Wednesday, 30 July 2014

A Beginners Guide to Hadoop

A Beginners Guide to Hadoop


The goal of this article is to provide a 10,000 foot view of Hadoop for those who know next to nothing about it. This article is not designed to get you ready for Hadoop development, but to provide a sound knowledge base for you to take the next steps in learning the technology.
Lets get down to it:
Hadoop is an Apache Software Foundation project that importantly provides two things:
  1. A distributed filesystem called HDFS (Hadoop Distributed File System)
  2. A framework and API for building and running MapReduce jobs
I will talk about these two things in turn. But first some links for your information:

HDFS

HDFS is structured similarly to a regular Unix filesystem except that data storage isdistributed across several machines. It is not intended as a replacement to a regular filesystem, but rather as a filesystem-like layer for large distributed systems to use. It has in built mechanisms to handle machine outages, and is optimized for throughput rather than latency.
There are two and a half types of machine in a HDFS cluster:
  • Datanode - where HDFS actually stores the data, there are usually quite a few of these.
  • Namenode - the ‘master’ machine. It controls all the meta data for the cluster. Eg - what blocks make up a file, and what datanodes those blocks are stored on.
  • Secondary Namenode - this is NOT a backup namenode, but is a separate service that keeps a copy of both the edit logs, and filesystem image, merging them periodically to keep the size reasonable.
    • this is soon being deprecated in favor of the backup node and the checkpoint node, but the functionality remains similar (if not the same)
hdfs diagram
Data can be accessed using either the Java API, or the Hadoop command line client. Many operations are similar to their Unix counterparts. Check out the documentation page for the full list, but here are some simple examples:
list files in the root directory
hadoop fs -ls /
list files in my home directory
hadoop fs -ls ./
cat a file (decompressing if needed)
hadoop fs -text ./file.txt.gz
upload and retrieve a file
hadoop fs -put ./localfile.txt /home/matthew/remotefile.txt

hadoop fs -get /home/matthew/remotefile.txt ./local/file/path/file.txt
Note that HDFS is optimized differently than a regular file system. It is designed for non-realtime applications demanding high throughput instead of online applications demanding low latency. For example, files cannot be modified once written, and the latency of reads/writes is really bad by filesystem standards.

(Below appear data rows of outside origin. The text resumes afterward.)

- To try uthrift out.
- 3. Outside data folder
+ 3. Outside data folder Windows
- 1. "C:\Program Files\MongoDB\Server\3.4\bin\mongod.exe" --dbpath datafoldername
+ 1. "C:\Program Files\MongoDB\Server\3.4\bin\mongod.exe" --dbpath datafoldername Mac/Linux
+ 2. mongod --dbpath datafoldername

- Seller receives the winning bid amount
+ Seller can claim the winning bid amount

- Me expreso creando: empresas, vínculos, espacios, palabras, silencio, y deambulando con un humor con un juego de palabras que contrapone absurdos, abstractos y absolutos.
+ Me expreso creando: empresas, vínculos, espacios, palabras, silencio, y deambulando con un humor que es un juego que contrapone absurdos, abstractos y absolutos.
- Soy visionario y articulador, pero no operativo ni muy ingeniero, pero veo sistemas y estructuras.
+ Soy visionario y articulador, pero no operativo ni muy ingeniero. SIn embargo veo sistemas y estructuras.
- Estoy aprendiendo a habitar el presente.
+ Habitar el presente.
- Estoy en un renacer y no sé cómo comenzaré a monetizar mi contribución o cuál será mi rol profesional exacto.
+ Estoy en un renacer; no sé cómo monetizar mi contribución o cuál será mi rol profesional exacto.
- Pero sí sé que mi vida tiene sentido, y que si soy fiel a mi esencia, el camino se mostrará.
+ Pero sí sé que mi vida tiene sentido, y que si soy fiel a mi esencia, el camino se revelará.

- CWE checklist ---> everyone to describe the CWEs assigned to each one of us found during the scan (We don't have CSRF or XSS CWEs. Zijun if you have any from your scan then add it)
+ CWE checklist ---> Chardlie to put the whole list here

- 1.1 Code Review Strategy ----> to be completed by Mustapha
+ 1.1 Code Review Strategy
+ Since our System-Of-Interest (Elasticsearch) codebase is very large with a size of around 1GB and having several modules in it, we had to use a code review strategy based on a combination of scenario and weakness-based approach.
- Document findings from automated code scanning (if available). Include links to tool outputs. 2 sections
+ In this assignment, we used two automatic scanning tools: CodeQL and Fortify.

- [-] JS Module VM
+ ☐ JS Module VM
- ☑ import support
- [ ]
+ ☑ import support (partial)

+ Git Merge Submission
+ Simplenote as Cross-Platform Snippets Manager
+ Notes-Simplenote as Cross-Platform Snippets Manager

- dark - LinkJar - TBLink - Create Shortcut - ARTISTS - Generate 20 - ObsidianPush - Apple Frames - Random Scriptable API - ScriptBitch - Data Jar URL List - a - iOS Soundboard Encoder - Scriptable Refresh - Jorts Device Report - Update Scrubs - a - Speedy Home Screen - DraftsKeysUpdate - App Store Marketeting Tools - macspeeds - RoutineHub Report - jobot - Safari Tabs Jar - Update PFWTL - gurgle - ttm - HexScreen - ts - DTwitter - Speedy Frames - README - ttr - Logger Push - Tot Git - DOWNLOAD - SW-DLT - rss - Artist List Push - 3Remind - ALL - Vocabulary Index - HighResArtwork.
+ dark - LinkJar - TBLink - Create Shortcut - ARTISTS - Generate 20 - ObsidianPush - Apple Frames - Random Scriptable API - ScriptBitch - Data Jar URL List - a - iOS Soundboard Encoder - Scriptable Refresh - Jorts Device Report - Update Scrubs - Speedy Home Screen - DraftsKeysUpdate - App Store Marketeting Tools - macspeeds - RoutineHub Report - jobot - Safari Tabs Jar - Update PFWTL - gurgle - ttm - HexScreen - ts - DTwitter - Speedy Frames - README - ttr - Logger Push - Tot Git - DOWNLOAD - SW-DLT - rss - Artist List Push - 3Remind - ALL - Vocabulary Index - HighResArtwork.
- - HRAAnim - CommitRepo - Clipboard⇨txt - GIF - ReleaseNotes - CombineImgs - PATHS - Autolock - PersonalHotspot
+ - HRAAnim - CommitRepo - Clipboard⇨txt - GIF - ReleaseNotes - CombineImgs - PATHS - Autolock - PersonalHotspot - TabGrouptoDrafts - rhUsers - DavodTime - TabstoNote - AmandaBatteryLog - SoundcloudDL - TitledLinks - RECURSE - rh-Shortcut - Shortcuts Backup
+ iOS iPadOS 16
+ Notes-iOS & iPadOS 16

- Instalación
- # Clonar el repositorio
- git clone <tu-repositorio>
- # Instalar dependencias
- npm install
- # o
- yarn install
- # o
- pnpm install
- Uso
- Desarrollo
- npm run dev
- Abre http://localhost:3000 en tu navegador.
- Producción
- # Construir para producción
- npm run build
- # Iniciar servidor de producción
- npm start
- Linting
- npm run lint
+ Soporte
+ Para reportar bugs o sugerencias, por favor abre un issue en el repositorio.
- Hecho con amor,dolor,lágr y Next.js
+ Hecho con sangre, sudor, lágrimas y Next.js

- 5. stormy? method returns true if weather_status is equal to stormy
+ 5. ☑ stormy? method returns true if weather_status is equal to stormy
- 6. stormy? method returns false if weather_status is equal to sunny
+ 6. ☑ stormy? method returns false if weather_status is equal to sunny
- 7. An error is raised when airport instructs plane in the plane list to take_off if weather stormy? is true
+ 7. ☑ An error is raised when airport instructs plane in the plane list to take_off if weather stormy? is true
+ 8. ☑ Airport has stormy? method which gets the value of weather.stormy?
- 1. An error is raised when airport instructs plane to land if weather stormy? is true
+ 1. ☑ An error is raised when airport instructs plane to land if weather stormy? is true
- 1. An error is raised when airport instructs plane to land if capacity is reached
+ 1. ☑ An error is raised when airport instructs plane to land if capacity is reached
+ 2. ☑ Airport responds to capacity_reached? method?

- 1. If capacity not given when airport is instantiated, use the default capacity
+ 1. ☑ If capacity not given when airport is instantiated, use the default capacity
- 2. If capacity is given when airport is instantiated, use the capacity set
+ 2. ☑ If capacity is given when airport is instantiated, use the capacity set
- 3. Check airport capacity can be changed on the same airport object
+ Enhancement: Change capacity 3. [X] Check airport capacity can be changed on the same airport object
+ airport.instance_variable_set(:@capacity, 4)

On the flip side, throughput scales fairly linearly with the number of datanodes in a cluster, so it can handle workloads no single machine would ever be able to.
HDFS also has a bunch of unique features that make it ideal for distributed systems:
  • Failure tolerant - data can be duplicated across multiple datanodes to protect against machine failures. The industry standard seems to be a replication factor of 3 (everything is stored on three machines).
  • Scalability - data transfers happen directly with the datanodes so your read/write capacity scales fairly well with the number of datanodes
  • Space - need more disk space? Just add more datanodes and re-balance
  • Industry standard - Lots of other distributed applications build on top of HDFS (HBase, Map-Reduce)
  • Pairs well with MapReduce - As we shall learn

HDFS Resources

For more information about the design of HDFS, you should read through apache documentation page.

MapReduce

The second fundamental part of Hadoop is the MapReduce layer. This is made up of two sub components:
  • An API for writing MapReduce workflows in Java.
  • A set of services for managing the execution of these workflows.

THE MAP AND REDUCE APIS

The basic premise is this:
  1. Map tasks perform a transformation.
  2. Reduce tasks perform an aggregation.
In scala, a simplified version of a MapReduce job might look like this:
def map(lineNumber: Long, sentance: String) = {
  val words = sentance.split()
  words.foreach{word =>
    output(word, 1)
  }
}


def reduce(word: String, counts: Iterable[Long]) = {
  var total = 0l
  counts.foreach{count =>
    total += count
  }
  output(word, total)
}
Notice that the output to a map and reduce task is always a KEY, VALUE pair. You always output exactly one key, and one value. The input to a reduce isKEY, ITERABLE[VALUE]. Reduce is called exactly once for each key output by the map phase. The ITERABLE[VALUE] is the set of all values output by the map phase for that key.
So if you had map tasks that output
map1: key: foo, value: 1
map2: key: foo, value: 32
Your reducer would receive:
key: foo, values: [1, 32]
Counter intuitively, one of the most important parts of a MapReduce job is what happens between map and reduce, there are 3 other stages; Partitioning, Sorting, and Grouping. In the default configuration, the goal of these intermediate steps is to ensure this behavior; that the values for each key are grouped together ready for the reduce()function. APIs are also provided if you want to tweak how these stages work (like if you want to perform a secondary sort).
Here’s a diagram of the full workflow to try and demonstrate how these pieces all fit together, but really at this stage it’s more important to understand how map and reduce interact rather than understanding all the specifics of how that is implemented.
mapreduce diagram
What’s really powerful about this API is that there is no dependency between any two of the same task. To do it’s job a map() task does not need to know about other map task, and similarly a single reduce() task has all the context it needs to aggregate for any particular key, it does not share any state with other reduce tasks.
Taken as a whole, this design means that the stages of the pipeline can be easily distributed to an arbitrary number of machines. Workflows requiring massive datasets can be easily distributed across hundreds of machines because there are no inherent dependencies between the tasks requiring them to be on the same machine.

MapReduce API Resources

If you want to learn more about MapReduce (generally, and within Hadoop) I recommend you read the Google MapReduce paper, the Apache MapReduce documentation, or maybe even the hadoop book. Performing a web search for MapReduce tutorials also offers a lot of useful information.
To make things more interesting, many projects have been built on top of the MapReduce API to ease the development of MapReduce workflows. For example Hive lets you write SQL to query data on HDFS instead of Java.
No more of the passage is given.